Every record must be restated exactly. Drop the images.

- GIVEN DATA -
------------------------------------------------------------------------

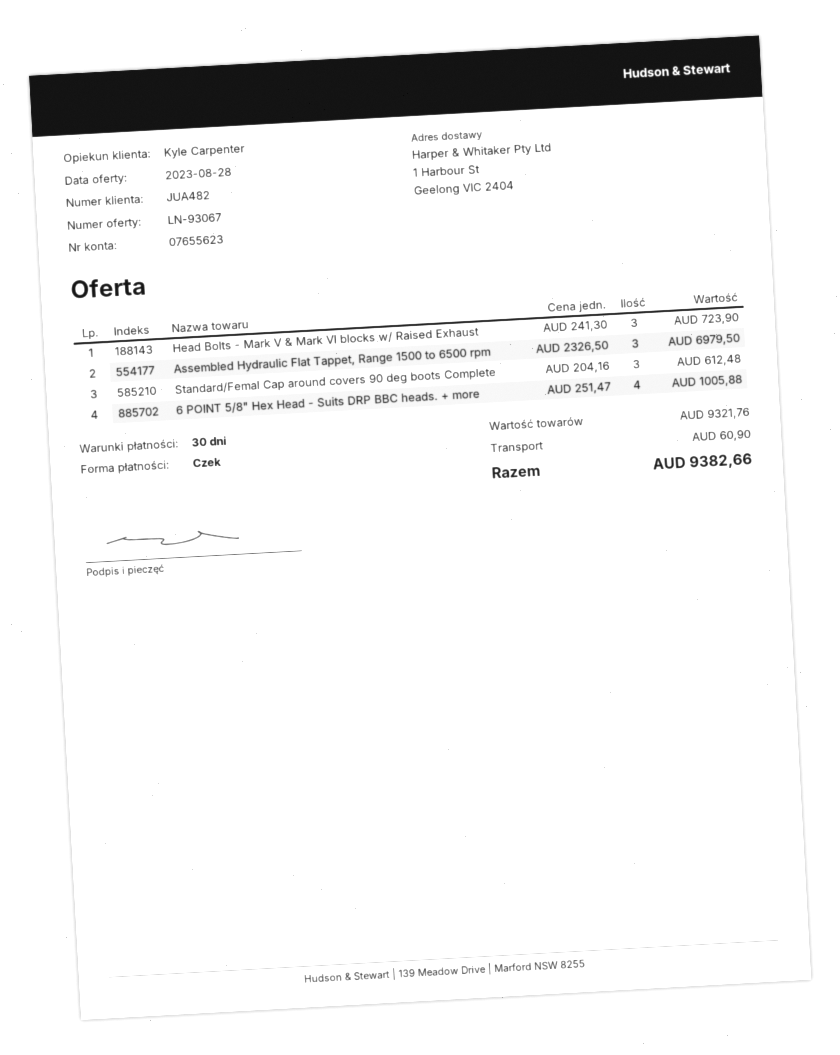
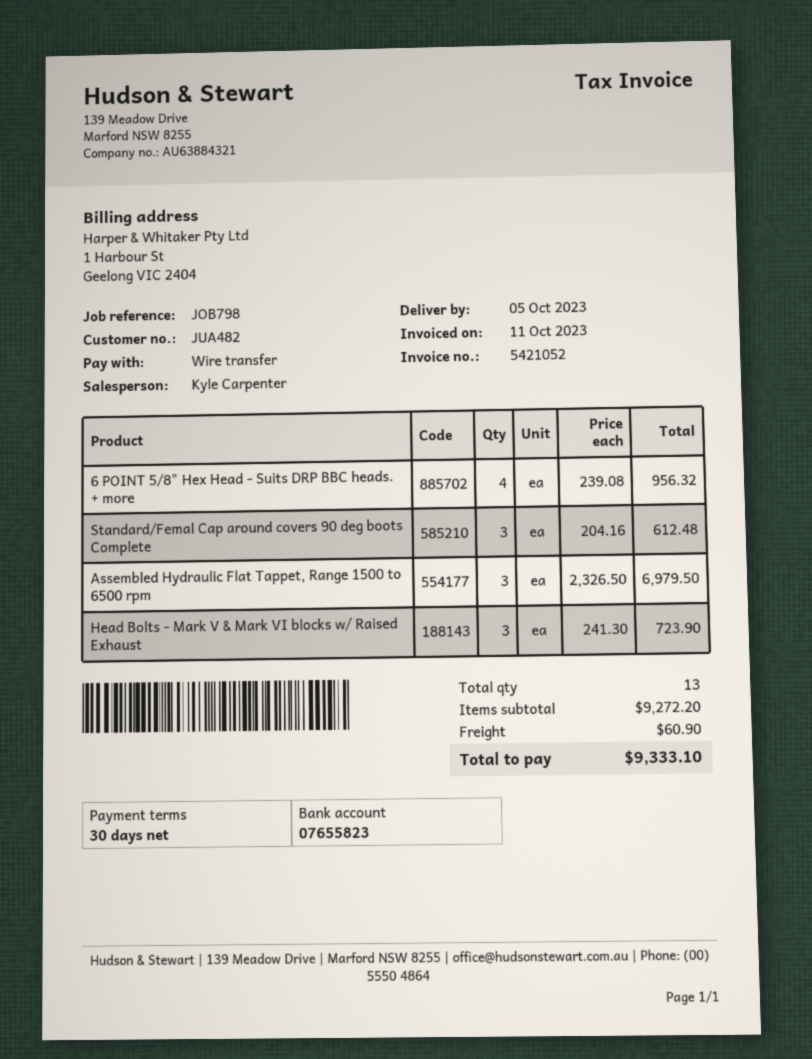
payment method: cheque -> bank transfer
bank account: 07655623 -> 07655823
6 POINT 5/8" Hex Head - Suits DRP BBC heads. + more: 4 x 251.47 = 1005.88 -> 4 x 239.08 = 956.32
subtotal: 9321.76 -> 9272.20
total: 9382.66 -> 9333.10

------------------------------------------------------------------------

- RESPONSE FOR THIS EXERCISE -
payment method: cheque -> bank transfer
bank account: 07655623 -> 07655823
6 POINT 5/8" Hex Head - Suits DRP BBC heads. + more: 4 x 251.47 = 1005.88 -> 4 x 239.08 = 956.32
subtotal: 9321.76 -> 9272.20
total: 9382.66 -> 9333.10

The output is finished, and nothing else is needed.